DESCRIPTION OF THE TASK → Please write out the line containing "tax: 21% = 6298.50 -> 21% = 6040.97" and each line after it through the end of the data, exactly, and nothing else.
#### DATA SECTION ####
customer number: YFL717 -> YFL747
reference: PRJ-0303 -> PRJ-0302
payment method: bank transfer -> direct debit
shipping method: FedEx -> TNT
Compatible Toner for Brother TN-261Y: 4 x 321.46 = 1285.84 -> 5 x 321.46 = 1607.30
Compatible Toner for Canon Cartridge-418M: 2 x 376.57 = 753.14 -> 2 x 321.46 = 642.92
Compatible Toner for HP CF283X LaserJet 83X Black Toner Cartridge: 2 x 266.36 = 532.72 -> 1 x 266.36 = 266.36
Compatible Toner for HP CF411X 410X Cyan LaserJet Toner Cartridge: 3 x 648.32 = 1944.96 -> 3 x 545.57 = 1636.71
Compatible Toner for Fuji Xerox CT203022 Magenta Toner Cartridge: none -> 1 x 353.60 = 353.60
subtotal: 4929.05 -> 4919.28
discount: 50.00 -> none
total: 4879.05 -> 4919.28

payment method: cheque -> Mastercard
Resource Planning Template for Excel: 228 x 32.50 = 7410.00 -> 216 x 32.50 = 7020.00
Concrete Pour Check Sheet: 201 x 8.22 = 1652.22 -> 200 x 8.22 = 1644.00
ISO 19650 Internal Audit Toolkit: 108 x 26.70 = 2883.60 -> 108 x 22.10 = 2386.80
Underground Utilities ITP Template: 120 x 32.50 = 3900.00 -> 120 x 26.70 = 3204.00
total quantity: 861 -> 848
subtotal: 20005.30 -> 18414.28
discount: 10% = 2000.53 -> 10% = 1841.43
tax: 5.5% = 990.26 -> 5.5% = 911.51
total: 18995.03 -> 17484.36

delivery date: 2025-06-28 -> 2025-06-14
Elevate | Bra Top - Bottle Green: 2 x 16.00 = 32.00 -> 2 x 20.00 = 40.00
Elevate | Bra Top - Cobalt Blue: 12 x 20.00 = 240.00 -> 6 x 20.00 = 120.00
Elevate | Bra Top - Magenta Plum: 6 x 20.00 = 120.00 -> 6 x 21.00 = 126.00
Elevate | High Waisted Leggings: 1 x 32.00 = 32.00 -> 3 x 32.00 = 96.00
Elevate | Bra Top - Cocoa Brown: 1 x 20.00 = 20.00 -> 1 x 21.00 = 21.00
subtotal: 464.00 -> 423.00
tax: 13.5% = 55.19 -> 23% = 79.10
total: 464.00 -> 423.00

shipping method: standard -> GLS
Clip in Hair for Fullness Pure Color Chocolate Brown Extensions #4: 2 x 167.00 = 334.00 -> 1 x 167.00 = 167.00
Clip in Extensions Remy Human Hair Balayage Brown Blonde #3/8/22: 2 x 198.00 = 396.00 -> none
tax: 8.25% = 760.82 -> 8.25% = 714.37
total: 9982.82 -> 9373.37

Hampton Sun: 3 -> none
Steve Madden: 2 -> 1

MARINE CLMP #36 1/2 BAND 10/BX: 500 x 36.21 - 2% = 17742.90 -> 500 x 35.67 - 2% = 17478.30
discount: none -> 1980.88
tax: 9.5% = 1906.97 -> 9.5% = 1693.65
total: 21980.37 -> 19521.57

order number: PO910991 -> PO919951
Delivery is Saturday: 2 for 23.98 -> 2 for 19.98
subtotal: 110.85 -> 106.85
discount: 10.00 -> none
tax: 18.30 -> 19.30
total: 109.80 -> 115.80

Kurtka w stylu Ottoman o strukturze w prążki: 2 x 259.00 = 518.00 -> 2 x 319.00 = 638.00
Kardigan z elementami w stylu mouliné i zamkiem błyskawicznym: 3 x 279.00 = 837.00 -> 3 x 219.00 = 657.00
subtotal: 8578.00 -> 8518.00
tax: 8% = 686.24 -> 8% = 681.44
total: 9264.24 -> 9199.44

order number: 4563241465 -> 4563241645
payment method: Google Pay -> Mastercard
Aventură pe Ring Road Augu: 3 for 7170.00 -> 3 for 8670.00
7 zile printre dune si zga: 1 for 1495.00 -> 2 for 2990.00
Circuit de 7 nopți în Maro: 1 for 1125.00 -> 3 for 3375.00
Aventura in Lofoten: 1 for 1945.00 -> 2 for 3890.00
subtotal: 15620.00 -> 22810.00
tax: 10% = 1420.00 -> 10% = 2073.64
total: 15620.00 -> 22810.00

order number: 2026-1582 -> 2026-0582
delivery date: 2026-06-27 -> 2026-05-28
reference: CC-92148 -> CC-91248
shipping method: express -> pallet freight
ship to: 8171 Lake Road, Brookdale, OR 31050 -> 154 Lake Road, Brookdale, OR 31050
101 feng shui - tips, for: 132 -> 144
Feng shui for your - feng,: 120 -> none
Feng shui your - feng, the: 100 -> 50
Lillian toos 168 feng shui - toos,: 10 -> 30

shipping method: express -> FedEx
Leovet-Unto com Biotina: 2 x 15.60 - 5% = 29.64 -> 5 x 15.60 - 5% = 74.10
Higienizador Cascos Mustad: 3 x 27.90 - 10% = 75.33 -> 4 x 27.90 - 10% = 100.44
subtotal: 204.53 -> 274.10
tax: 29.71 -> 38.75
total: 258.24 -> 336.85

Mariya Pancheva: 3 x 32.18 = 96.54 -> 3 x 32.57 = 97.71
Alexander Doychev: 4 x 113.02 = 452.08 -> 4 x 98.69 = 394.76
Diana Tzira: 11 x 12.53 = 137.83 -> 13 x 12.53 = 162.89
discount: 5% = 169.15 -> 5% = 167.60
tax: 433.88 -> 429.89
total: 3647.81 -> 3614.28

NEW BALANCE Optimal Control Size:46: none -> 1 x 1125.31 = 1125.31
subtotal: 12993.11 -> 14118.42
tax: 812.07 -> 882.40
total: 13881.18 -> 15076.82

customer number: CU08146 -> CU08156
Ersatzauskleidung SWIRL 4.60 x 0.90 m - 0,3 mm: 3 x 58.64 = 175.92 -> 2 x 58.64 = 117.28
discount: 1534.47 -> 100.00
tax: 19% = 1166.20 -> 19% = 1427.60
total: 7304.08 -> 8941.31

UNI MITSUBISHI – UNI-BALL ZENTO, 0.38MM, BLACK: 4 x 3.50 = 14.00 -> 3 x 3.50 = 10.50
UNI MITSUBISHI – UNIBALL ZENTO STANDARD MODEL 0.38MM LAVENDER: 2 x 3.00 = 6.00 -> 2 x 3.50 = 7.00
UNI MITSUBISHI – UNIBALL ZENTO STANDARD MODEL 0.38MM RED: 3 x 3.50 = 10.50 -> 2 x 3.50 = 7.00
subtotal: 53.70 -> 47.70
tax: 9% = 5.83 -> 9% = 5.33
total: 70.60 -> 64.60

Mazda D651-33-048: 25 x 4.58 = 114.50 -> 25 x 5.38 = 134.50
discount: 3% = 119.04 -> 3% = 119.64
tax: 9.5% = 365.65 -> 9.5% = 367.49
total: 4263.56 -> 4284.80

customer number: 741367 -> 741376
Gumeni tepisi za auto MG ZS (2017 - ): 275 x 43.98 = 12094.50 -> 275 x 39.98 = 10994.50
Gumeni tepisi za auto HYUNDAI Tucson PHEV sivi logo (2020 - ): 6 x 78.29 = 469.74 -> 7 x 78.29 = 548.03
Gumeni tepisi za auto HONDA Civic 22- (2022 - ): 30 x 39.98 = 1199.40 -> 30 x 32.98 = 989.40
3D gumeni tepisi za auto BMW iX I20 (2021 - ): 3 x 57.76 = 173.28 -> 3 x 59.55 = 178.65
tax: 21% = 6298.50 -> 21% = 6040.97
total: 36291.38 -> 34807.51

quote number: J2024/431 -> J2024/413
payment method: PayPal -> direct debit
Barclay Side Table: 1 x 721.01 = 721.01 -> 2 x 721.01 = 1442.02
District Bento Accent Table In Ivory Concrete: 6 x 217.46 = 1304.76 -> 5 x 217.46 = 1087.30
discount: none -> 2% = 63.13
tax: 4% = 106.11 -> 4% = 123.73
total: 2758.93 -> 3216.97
####
EXPECTED ANSWER →
tax: 21% = 6298.50 -> 21% = 6040.97
total: 36291.38 -> 34807.51

quote number: J2024/431 -> J2024/413
payment method: PayPal -> direct debit
Barclay Side Table: 1 x 721.01 = 721.01 -> 2 x 721.01 = 1442.02
District Bento Accent Table In Ivory Concrete: 6 x 217.46 = 1304.76 -> 5 x 217.46 = 1087.30
discount: none -> 2% = 63.13
tax: 4% = 106.11 -> 4% = 123.73
total: 2758.93 -> 3216.97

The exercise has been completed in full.